Methods This prospective cohort study was conducted in a periurban community in Pakistan. Eligible live births were screened using WHOS and POx along with clinical information regarding pregnancy and delivery. The enrolled neonates were followed for 4 weeks of life to assess the vital status. The predictive value to identify ARNs, of POx, WHOS and an ML model using maternal and neonatal clinical features, was assessed.

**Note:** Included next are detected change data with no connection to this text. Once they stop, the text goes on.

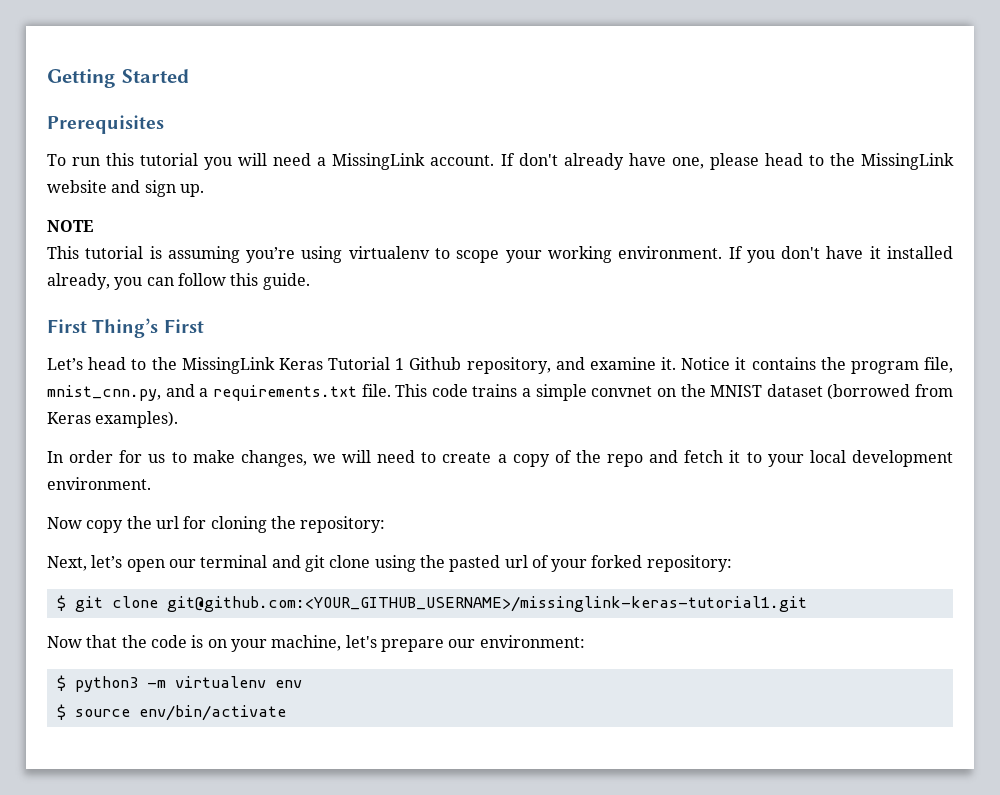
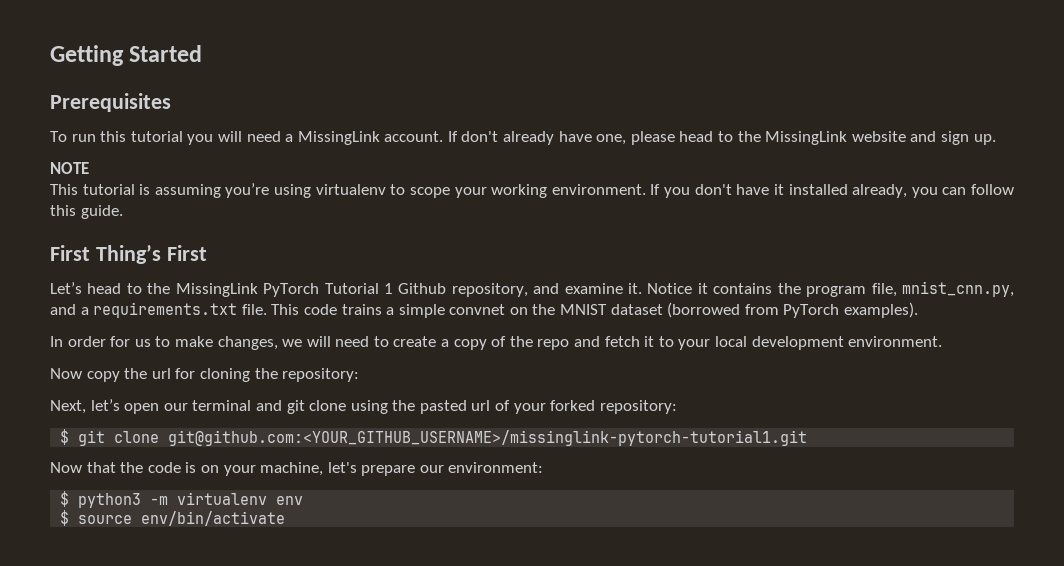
[278,358,323,370] Keras -> [263,283,320,297] PyTorch
[47,412,91,424] Keras -> [783,304,840,318] PyTorch
[166,596,807,612] git@github.com:<YOUR_GITHUB_USERNAME>/missinglink-keras-tutorial1.git -> [168,430,808,446] git@github.com:<YOUR_GITHUB_USERNAME>/missinglink-pytorch-tutorial1.git

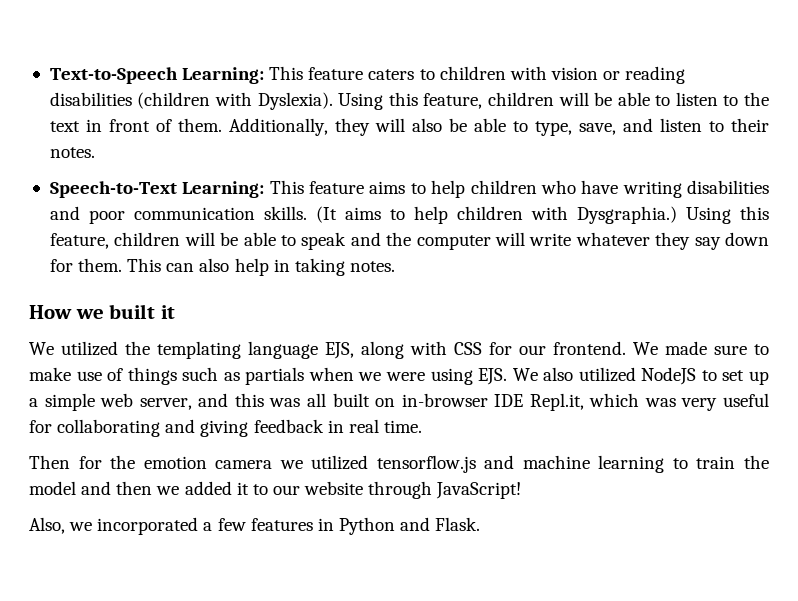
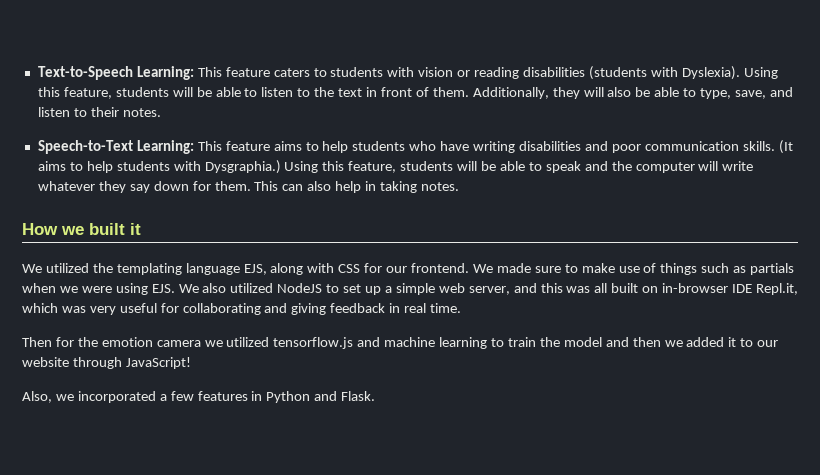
[439,66,506,80] children -> [330,67,384,77] students
[137,92,211,109] (children -> [588,66,647,80] (students
[487,92,554,106] children -> [115,87,169,97] students
[470,180,537,194] children -> [352,141,406,151] students
[456,206,523,220] children -> [116,161,170,171] students
[114,232,181,246] children -> [400,161,454,171] students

Results Of 1336 neonates, 68 (5%) had adverse outcomes, that is, sepsis (n=40, 59%), critical congenital heart disease (n=2, 3%), severe persistent pulmonary hypertension (n=1), hospitalisation (n=8, 12%) and death (n=17, 25%) assessed at 4 weeks of life. Specificity of POx and WHOS to independently identify ARNs was 99%, with sensitivity of 19% and 63%,respectively. Combining both improved sensitivity to 70%, keeping specificity at 98%. An ML model using clinical variables had 44% specificity and 76% sensitivity. A staged assessment, where WHOS, POx and ML are sequentially used for triage, increased sensitivity to 85%, keeping specificity 75%. Using ML (when WHOS and POx negative) for community follow-up detected the majority of ARNs.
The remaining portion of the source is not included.